Requirements
The requirements for Java™ Authentication and Authorization
Service (JAAS) authentication of components are:
- An implementation of the JAAS LoginModule class.
- A JAR file containing your custom Java class
(component) and your LoginModule class implementation.
- A JAAS login configuration file. This file contains a section
(a LoginContext section) for your component that specifies your LoginModule class
implementation and the associated login configuration context. The
following entries must appear in this section:
- Because Component Manager uses the Web services transport by default,
the following FileNetP8 stanza is required for authentication on the Content Platform Engine:
FileNetP8
{
com.filenet.api.util.WSILoginModule required debug=false;
};
Refer to the sample JAAS configuration files located on
the Content Platform Engine server
host in the filenet_installation_directory\CE_API\config\samples
directory.
- The following entry is required in the JAAS stanza (not the FileNetP8
stanza) for the server to get a VWSession:
filenet.vw.server.VWLoginModule required;
- When you create a component queue, enter the LoginContext section
identifier as the configuration context for the JAAS credentials.
For information about creating component queues, see Creating component queues.
Example: The Content-Extended Operations Component
The
Content-Extended Operations component (CE_Operations) is installed
with the workflow system for Content Platform Engine and Content Manager operations. This component
uses the following:
- An implementation of the JAAS LoginModule class
named CELoginModule.
- A JAAS login configuration file named taskman.login.config (described
in the following section). This file is installed in fileNet_installation_directory/Router directory
on your Application Engine server.
See CELoginModule for
an HTML version of the source for this class. For links to Sun's related
JAAS documentation, see the instructions for creating
JAAS authentication modules.
A JAAS login configuration
file must have a LoginContext section for the login configuration
contexts that the LoginModule uses.
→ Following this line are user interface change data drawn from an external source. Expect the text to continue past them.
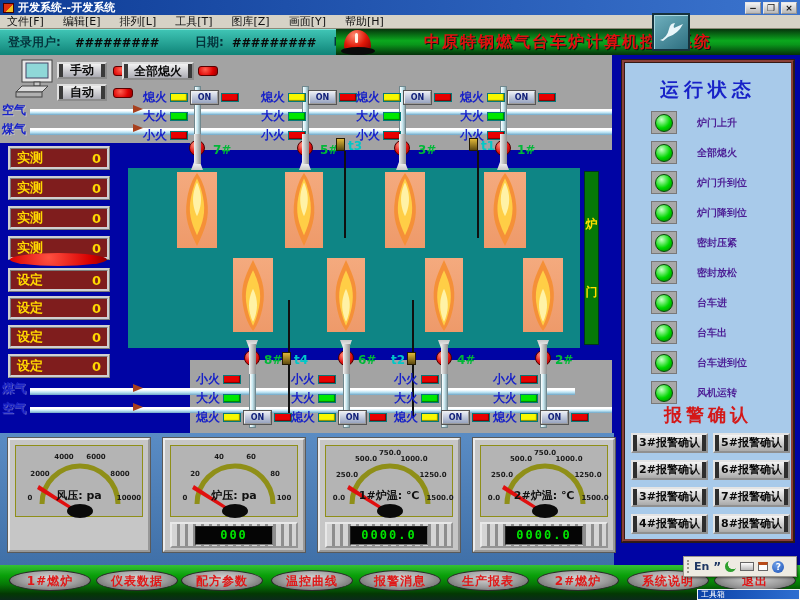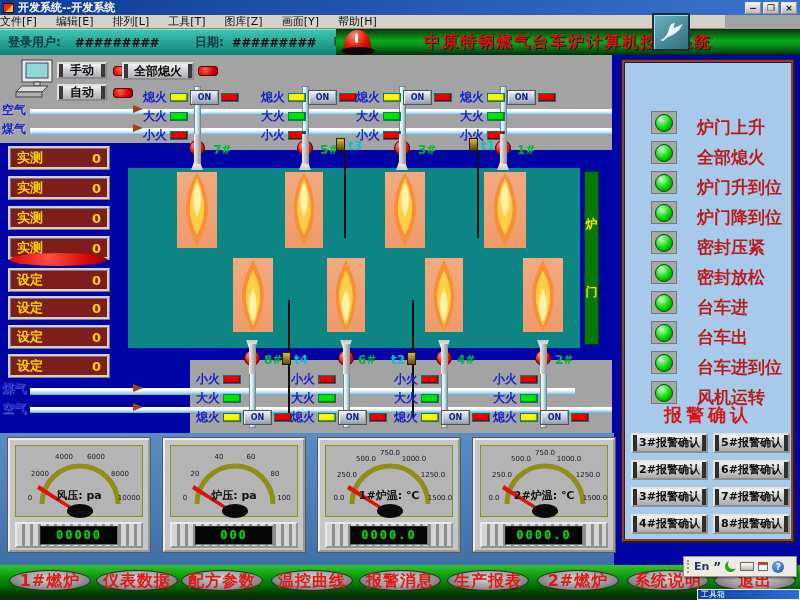--- a/index.html
+++ b/index.html
@@ -6,21 +6,21 @@
   body { font-family:"DejaVu Sans", sans-serif; }
   #screen { position:relative; width:800px; height:600px; overflow:hidden; background:#A3A3A3; font-family:"DejaVu Sans", sans-serif; }
   .abs { position:absolute; }
 
   
   .titlebar { position:absolute; left:0; top:0; width:800px; height:15px; background:linear-gradient(90deg,#0E3C96,#3B74CE); display:flex; align-items:center; padding:0 3px; }
   .appicon { width:11px; height:10px; background:linear-gradient(135deg,#E03010 55%,#F0C020 55%); border:1px solid #400; margin-right:4px; }
   .wtitle { color:#fff; font-size:11px; font-weight:bold; flex:1; }
   .winbtns { display:flex; gap:2px; }
   .wbtn { width:16px; height:12px; background:linear-gradient(#F4F4F4,#B8B8B8); border:1px outset #E8E8E8; font-size:9px; line-height:10px; text-align:center; color:#111; font-weight:bold; }
-  .menubar { position:absolute; left:0; top:15px; width:725px; height:14px; background:#D6D2C6; border-bottom:1px solid #8C8878; display:flex; align-items:center; gap:19px; }
+  .menubar { position:absolute; left:0; top:15px; width:800px; height:14px; background:#D6D2C6; border-bottom:1px solid #8C8878; display:flex; align-items:center; gap:19px; padding-left:7px; }
   .mitem { font-size:11px; color:#111; white-space:nowrap; }
 
   
   .statusbar { position:absolute; left:0; top:29px; width:800px; height:26px; background:linear-gradient(180deg,#3FC4B4,#0F8478); border-top:1px solid #7FE8DC; display:flex; align-items:center; }
   .sblabel { color:#04343C; font-size:12px; font-weight:bold; }
   .sbvalue { color:#090909; font-size:12px; font-weight:bold; font-style:italic; letter-spacing:1px; }
   .banner { position:absolute; left:336px; top:29px; width:464px; height:26px; background:linear-gradient(180deg,#06350C 0%,#0BA81E 45%,#09961A 60%,#05300B 100%); display:flex; align-items:center; justify-content:center; }
   .banner span { color:#E01010; font-size:16px; font-weight:bold; letter-spacing:2px; text-shadow:1px 1px 0 #021; white-space:nowrap; }
   .beacon { position:absolute; left:341px; top:30px; width:34px; height:24px; z-index:5; }
   .beacon .dome { position:absolute; left:3px; top:0; width:27px; height:19px; border-radius:14px 14px 3px 3px / 17px 17px 3px 3px; background:radial-gradient(circle at 38% 28%,#FF8A70,#E01808 55%,#8E0000); }
@@ -71,40 +71,40 @@
   
   .mbox { position:absolute; left:8px; width:102px; height:24px; background:#7f1d1d; border:3px ridge #D0D0D0; display:flex; justify-content:space-between; align-items:center; padding:0 6px; color:#FFD800; font-size:13px; font-weight:bold; }
   .redellipse { position:absolute; left:10px; top:253px; width:97px; height:13px; background:radial-gradient(circle at 40% 35%,#FF5040,#D80000 70%,#900000); border-radius:50%; }
 
   
   .rnavy { position:absolute; left:612px; top:55px; width:188px; height:510px; background:#0004A4; }
   .panel { position:absolute; left:622px; top:60px; width:172px; height:482px; background:#A8CAEA; border:3px ridge #8A4038; outline:1px solid #2A1A1A; }
   .ptitle { position:absolute; left:0; top:14px; width:100%; text-align:center; color:#1822C8; font-size:19px; font-weight:bold; letter-spacing:5px; }
   .lamp { position:absolute; left:26px; width:26px; height:23px; background:#A8A8A8; border:1px solid #787878; }
   .lamp i { position:absolute; left:3px; top:2px; width:18px; height:18px; border-radius:50%; background:radial-gradient(circle at 35% 28%,#C8FFC8,#00D800 55%,#007800); border:1px solid #054A05; }
-  .litem { position:absolute; left:72px; color:#b91c1c; font-size:17px; font-weight:bold; white-space:nowrap; }
+  .litem { position:absolute; left:72px; color:#4c1d95; font-size:10px; font-weight:bold; white-space:nowrap; }
   .atitle { position:absolute; left:0; top:340px; width:100%; text-align:center; color:#D41818; font-size:18px; font-weight:bold; letter-spacing:4px; }
   .abtn { position:absolute; width:77px; height:20px; background:linear-gradient(#F4F4F4,#AAAAAA); border:2px outset #E4E4E4; box-shadow:inset 4px 0 0 #2E2E2E, inset -4px 0 0 #2E2E2E; color:#0A0A0A; font-size:11px; font-weight:bold; text-align:center; line-height:16px; cursor:pointer; }
 
   
   .gaugearea { position:absolute; left:0; top:433px; width:614px; height:132px; background:linear-gradient(180deg,#5A8CC4,#4070A8); }
   .gpanel { position:absolute; top:438px; width:142px; height:114px; background:#C6C6C6; border:2px outset #ECECEC; outline:1px solid #5A5A5A; }
   .gface { position:absolute; left:5px; top:5px; width:128px; height:72px; background:#B4B4B4; border:1px solid #8F8F18; }
   .gsvg { position:absolute; left:0; top:0; width:128px; height:72px; }
   .arc { fill:none; stroke:#8F8F18; stroke-width:5; }
   .ndl { fill:#E01010; }
   .hub { fill:#0A0A0A; }
-  .gtick { position:absolute; transform:translateX(-50%); color:#1A1A1A; font-size:7px; font-weight:normal; white-space:nowrap; }
+  .gtick { position:absolute; transform:translateX(-50%); color:#1A1A1A; font-size:7px; font-weight:bold; white-space:nowrap; }
   .glabel { position:absolute; left:0; top:42px; width:100%; text-align:center; color:#111; font-size:11px; font-weight:bold; }
   .gstrip { position:absolute; left:5px; top:82px; width:128px; height:26px; border:2px outset #E8E8E8; background:repeating-linear-gradient(90deg,#D4D4D4 0 5px,#8E8E8E 5px 8px); display:flex; align-items:center; justify-content:center; }
   .glcd { width:78px; height:19px; background:#050505; border:1px inset #777; color:#00E400; font-family:"DejaVu Sans Mono",monospace; font-size:12px; font-weight:bold; text-align:center; line-height:17px; letter-spacing:2px; }
 
   
   .navbar { position:absolute; left:0; top:565px; width:800px; height:35px; background:linear-gradient(180deg,#35C035 0%,#0AA00A 30%,#067806 55%,#033803 82%,#0A2A1A 100%); }
-  .navbtn { position:absolute; top:570px; width:82px; height:21px; border-radius:50%; background:radial-gradient(ellipse at 50% 38%,#D6D6D6,#9A9A9A 55%,#565656 100%); border:1px solid #2A2A2A; color:#E01818; font-size:16px; font-weight:bold; text-align:center; line-height:20px; letter-spacing:1px; cursor:pointer; white-space:nowrap; }
+  .navbtn { position:absolute; top:570px; width:82px; height:21px; border-radius:50%; background:radial-gradient(ellipse at 50% 38%,#D6D6D6,#9A9A9A 55%,#565656 100%); border:1px solid #2A2A2A; color:#E01818; font-size:12px; font-weight:bold; text-align:center; line-height:20px; letter-spacing:1px; cursor:pointer; white-space:nowrap; }
 
   
   .imebar { position:absolute; left:683px; top:556px; width:114px; height:21px; background:#EEEBE2; border:1px solid #9A968C; box-shadow:1px 1px 2px rgba(0,0,0,.5); display:flex; align-items:center; gap:4px; padding:0 3px; z-index:20; }
   .grip { width:3px; height:13px; border-left:2px dotted #9A968C; }
   .enlbl { font-size:11px; font-weight:bold; color:#203864; }
   .quot { font-size:12px; font-weight:bold; color:#203864; line-height:8px; }
   .moon { width:11px; height:11px; border-radius:50%; background:radial-gradient(circle at 72% 30%, #EEEBE2 42%, #2EA02E 46%); }
   .kbd { width:14px; height:9px; background:linear-gradient(#FDFDFD,#B8B8B8); border:1px solid #666; }
   .winic { width:10px; height:9px; background:#FDFDFD; border:1px solid #666; border-top:3px solid #B84A18; }
   .helpic { width:12px; height:12px; border-radius:50%; background:radial-gradient(circle at 38% 30%,#6EA0E8,#1A50B4); color:#fff; font-size:9px; font-weight:bold; text-align:center; line-height:12px; }
@@ -457,20 +457,21 @@
   <div class="mbox" style="top:325px">
       <span>设定</span>
       <span>0</span>
     </div>
   <div class="mbox" style="top:354px">
       <span>设定</span>
       <span>0</span>
     </div>
 
   <div class="panel">
+    <div class="ptitle">运行状态</div>
     <div class="lamp" style="top:48px">
         <i></i>
       </div>
       <span class="litem" style="top:53px">炉门上升</span>
     <div class="lamp" style="top:78px">
         <i></i>
       </div>
       <span class="litem" style="top:83px">全部熄火</span>
     <div class="lamp" style="top:108px">
         <i></i>
@@ -525,23 +526,20 @@
           <ellipse class="hub" cx="64" cy="65" rx="13" ry="7"></ellipse>
         </svg>
       <span class="gtick" style="left:14px;top:48px">0</span>
       <span class="gtick" style="left:24px;top:24px">2000</span>
       <span class="gtick" style="left:48px;top:7px">4000</span>
       <span class="gtick" style="left:80px;top:7px">6000</span>
       <span class="gtick" style="left:104px;top:24px">8000</span>
       <span class="gtick" style="left:113px;top:48px">10000</span>
       <div class="glabel"><span>风压:</span> <span>pa</span></div>
     </div>
-    <div class="gstrip">
-        <div class="glcd">00000</div>
-      </div>
   </div>
 
   <div class="gpanel" style="left:163px">
     <div class="gface">
       <svg class="gsvg" viewBox="0 0 128 72">
           <path class="arc" d="M26,58 A38,38 0 0 1 102,58"></path>
           <polygon class="ndl" points="64,66 23,39 21,43 62,68"></polygon>
           <ellipse class="hub" cx="64" cy="65" rx="13" ry="7"></ellipse>
         </svg>
       <span class="gtick" style="left:14px;top:48px">0</span>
For the CE_Operations component,
the LoginContext section in the taskman.login.config file
is named CELogin. This section identifies and locates the program
module or modules that are used for logins by the CE_Operations component.
The
CELogin section looks like this:
CELogin
{
filenet.vw.server.VWLoginModule required routerurl="localhost:32771/vwrouter";
com.filenet.wcm.toolkit.server.operations.util.CELoginModule required credTag=Clear;
};
- The LoginModules referenced are VWLoginModule for
a Process Java API session and
CELoginModule for a Content Engine Java API session.
- The "required" argument on each line is a flag specifying
that VWLoginModule and CELoginModule will succeed only if the name
and password that is specified by the user (in the JAAS Credentials
section of the Add Component Queue Wizard) are authenticated by each LoginModule.
- The "routerurl" is no longer used, and is ignored if
present.
- The "credTag=Clear" key value is a session credential option
that is defined in the CELoginModule class.
When you create a component queue, enter "CELogin"
as the configuration context value for the JAAS credentials.